### Data for this exercise
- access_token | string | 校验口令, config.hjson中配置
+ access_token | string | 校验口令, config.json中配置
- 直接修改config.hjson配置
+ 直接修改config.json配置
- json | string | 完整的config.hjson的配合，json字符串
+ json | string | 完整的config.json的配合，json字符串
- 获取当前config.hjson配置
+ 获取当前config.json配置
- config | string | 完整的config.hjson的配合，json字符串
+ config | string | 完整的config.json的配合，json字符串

==

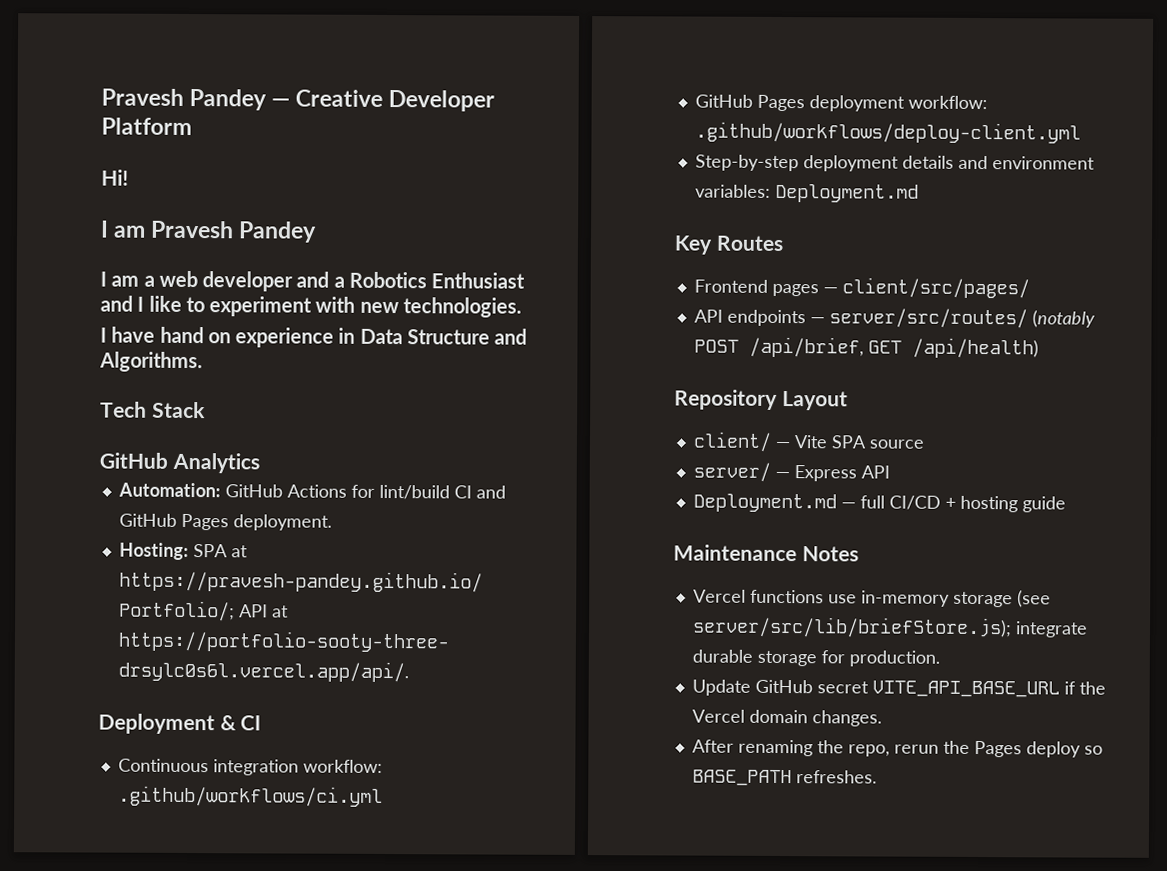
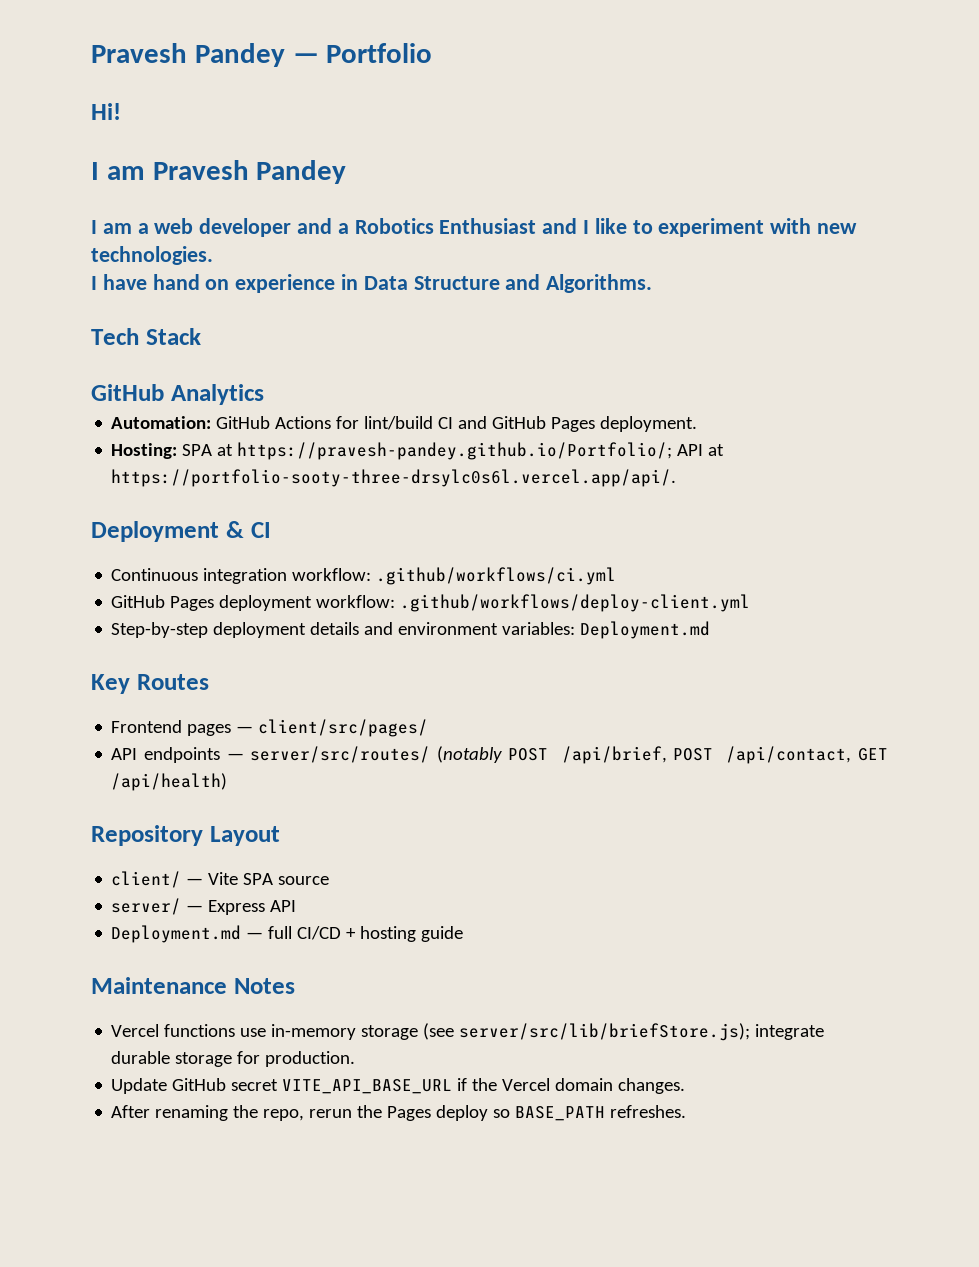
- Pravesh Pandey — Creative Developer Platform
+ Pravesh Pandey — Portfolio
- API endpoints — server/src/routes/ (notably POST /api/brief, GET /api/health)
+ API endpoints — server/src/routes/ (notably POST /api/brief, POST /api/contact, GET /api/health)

### Task statement
All lines of the material that contain the string "直接修改config" are to be copied.

### Exercise response
- 直接修改config.hjson配置
+ 直接修改config.json配置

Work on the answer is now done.